## WHAT THE TASK REQUIRES:
Each entry that follows is to be duplicated exactly, without its images.
*** Opening DATA FOR ANALYSIS ***
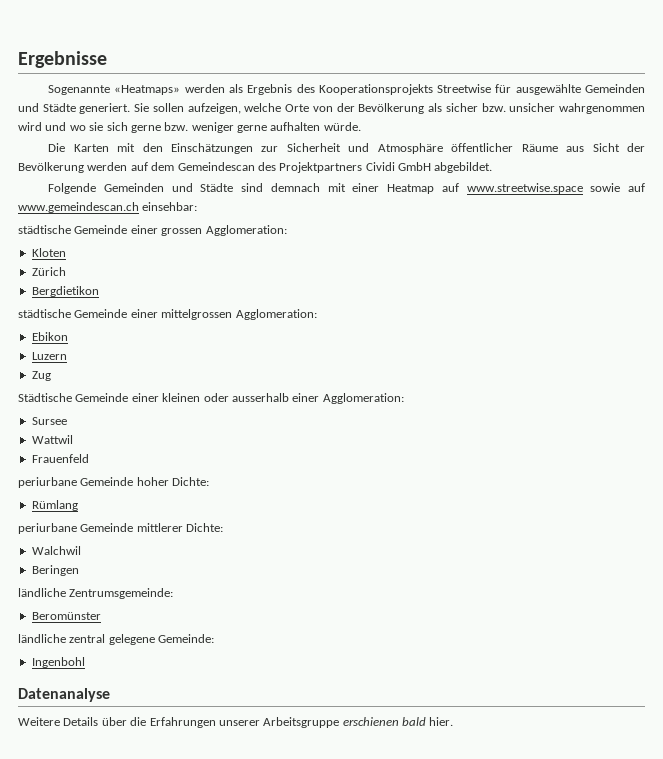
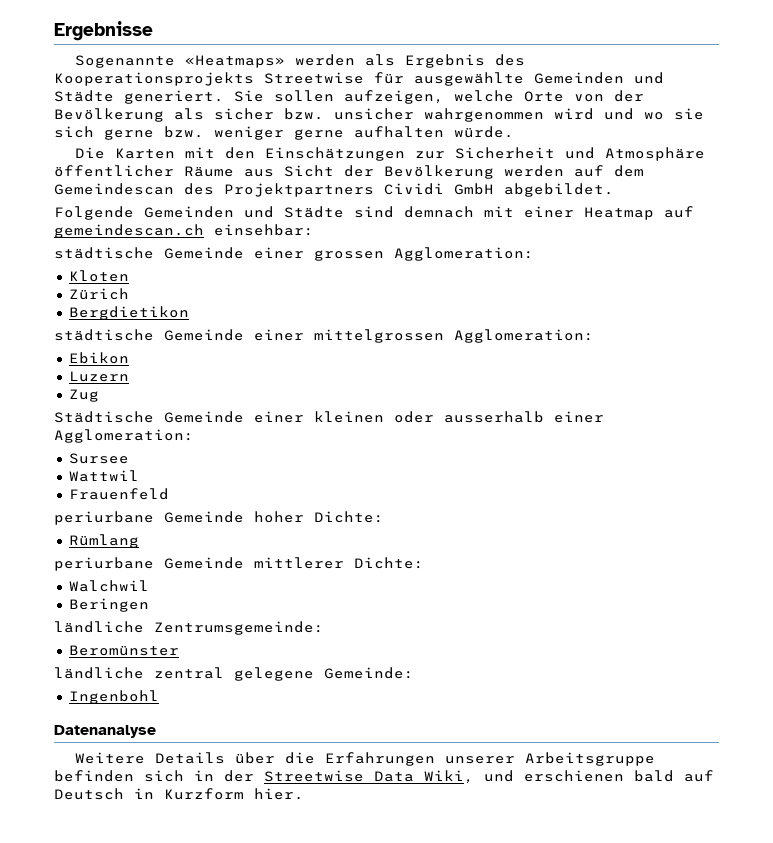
[466,183,645,194] [18,202,139,213] www.streetwise.space sowie auf www.gemeindescan.ch -> [54,224,204,238] gemeindescan.ch
[342,717,426,726] erschienen bald -> [54,770,714,784] [54,788,244,800] befinden sich in der Streetwise Data Wiki, und erschienen bald auf Deutsch in Kurzform

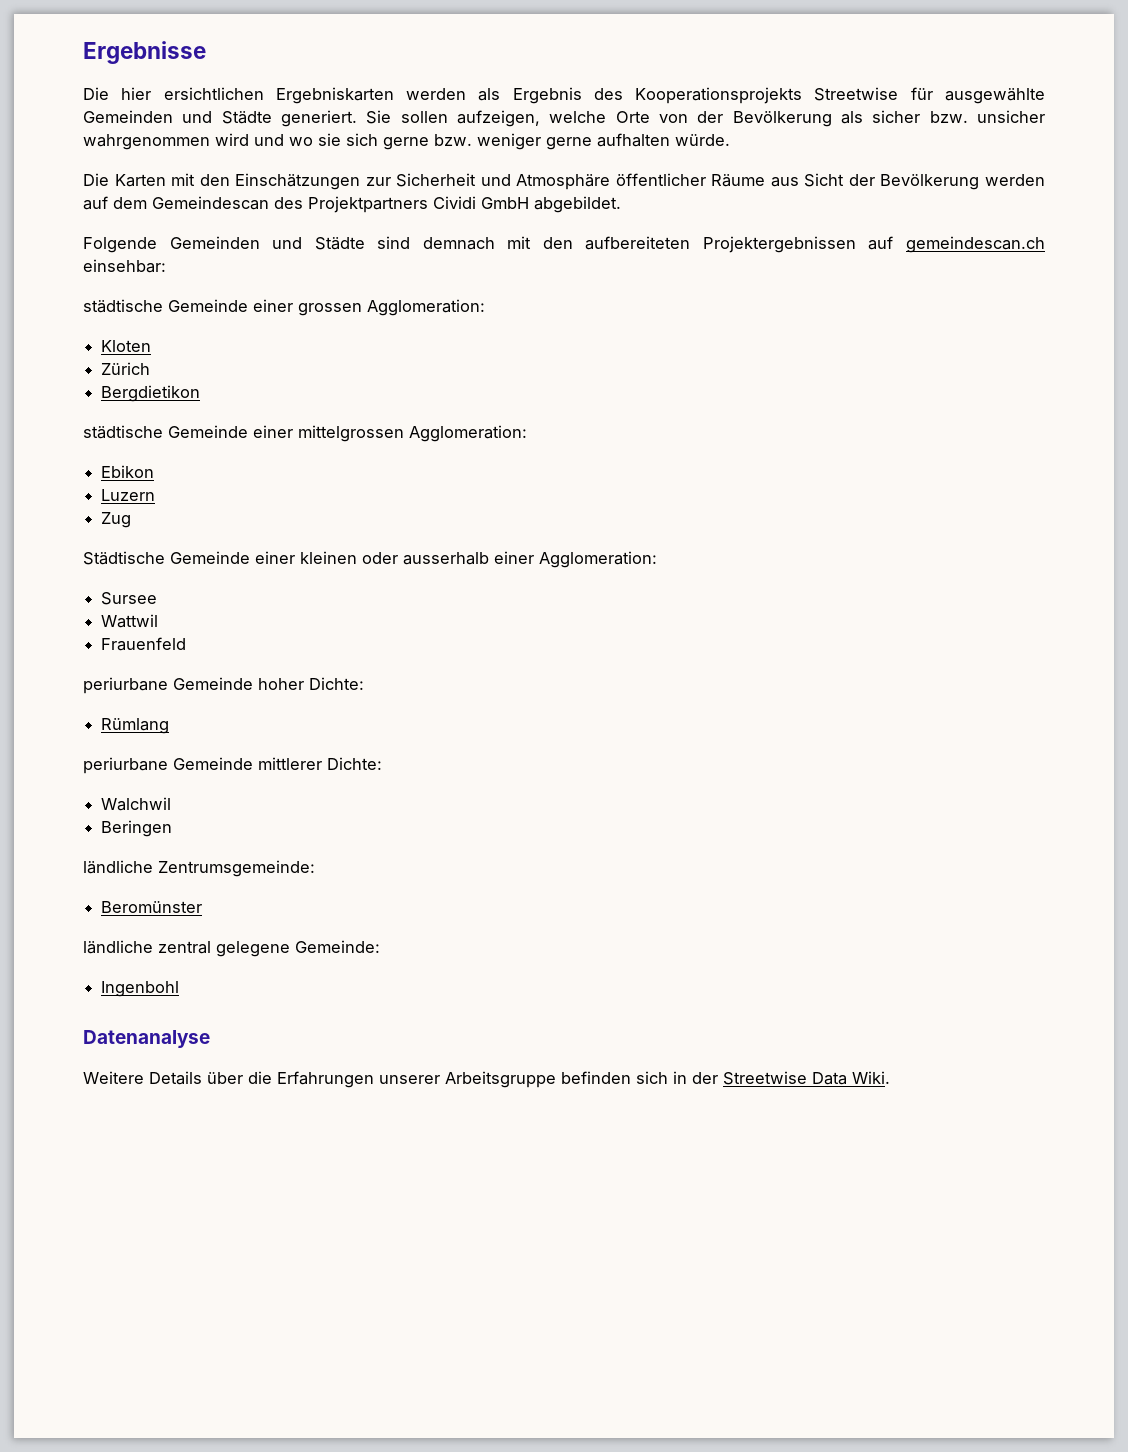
[74,55,285,68] Sogenannte «Heatmaps» -> [83,87,394,104] Die hier ersichtlichen Ergebniskarten
[524,206,654,220] einer Heatmap -> [542,236,856,253] den aufbereiteten Projektergebnissen
[424,770,714,784] [54,788,304,800] Wiki, und erschienen bald auf Deutsch in Kurzform hier. -> [852,1071,890,1084] Wiki.

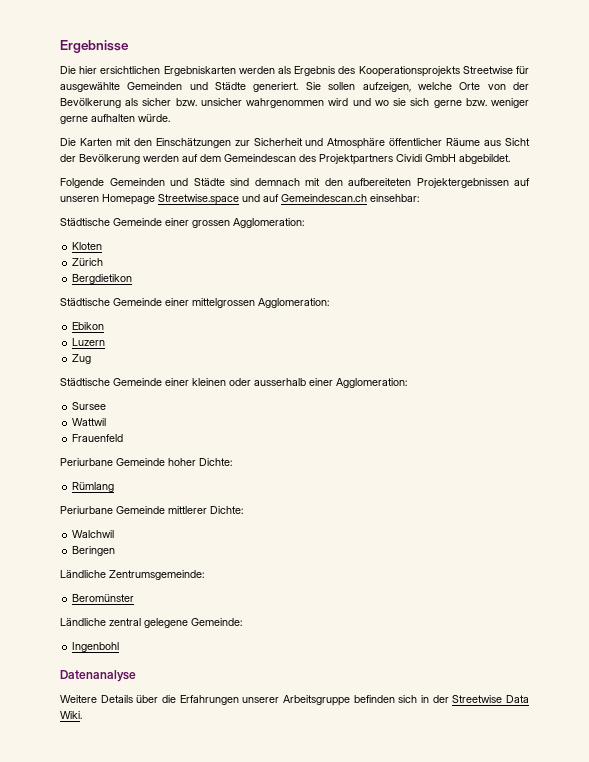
[906,236,1045,253] gemeindescan.ch -> [60,194,367,205] unseren Homepage Streetwise.space und auf Gemeindescan.ch
[83,299,163,313] städtische -> [60,218,110,226] Städtische
[83,425,163,439] städtische -> [60,298,110,306] Städtische
[83,677,168,694] periurbane -> [60,458,113,466] Periurbane
[83,757,168,774] periurbane -> [60,506,113,514] Periurbane
[83,860,153,874] ländliche -> [60,570,106,578] Ländliche
[83,940,153,954] ländliche -> [60,618,106,626] Ländliche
*** Closing DATA FOR ANALYSIS ***
## OUTPUT OF THE EXERCISE:
[466,183,645,194] [18,202,139,213] www.streetwise.space sowie auf www.gemeindescan.ch -> [54,224,204,238] gemeindescan.ch
[342,717,426,726] erschienen bald -> [54,770,714,784] [54,788,244,800] befinden sich in der Streetwise Data Wiki, und erschienen bald auf Deutsch in Kurzform

[74,55,285,68] Sogenannte «Heatmaps» -> [83,87,394,104] Die hier ersichtlichen Ergebniskarten
[524,206,654,220] einer Heatmap -> [542,236,856,253] den aufbereiteten Projektergebnissen
[424,770,714,784] [54,788,304,800] Wiki, und erschienen bald auf Deutsch in Kurzform hier. -> [852,1071,890,1084] Wiki.

[906,236,1045,253] gemeindescan.ch -> [60,194,367,205] unseren Homepage Streetwise.space und auf Gemeindescan.ch
[83,299,163,313] städtische -> [60,218,110,226] Städtische
[83,425,163,439] städtische -> [60,298,110,306] Städtische
[83,677,168,694] periurbane -> [60,458,113,466] Periurbane
[83,757,168,774] periurbane -> [60,506,113,514] Periurbane
[83,860,153,874] ländliche -> [60,570,106,578] Ländliche
[83,940,153,954] ländliche -> [60,618,106,626] Ländliche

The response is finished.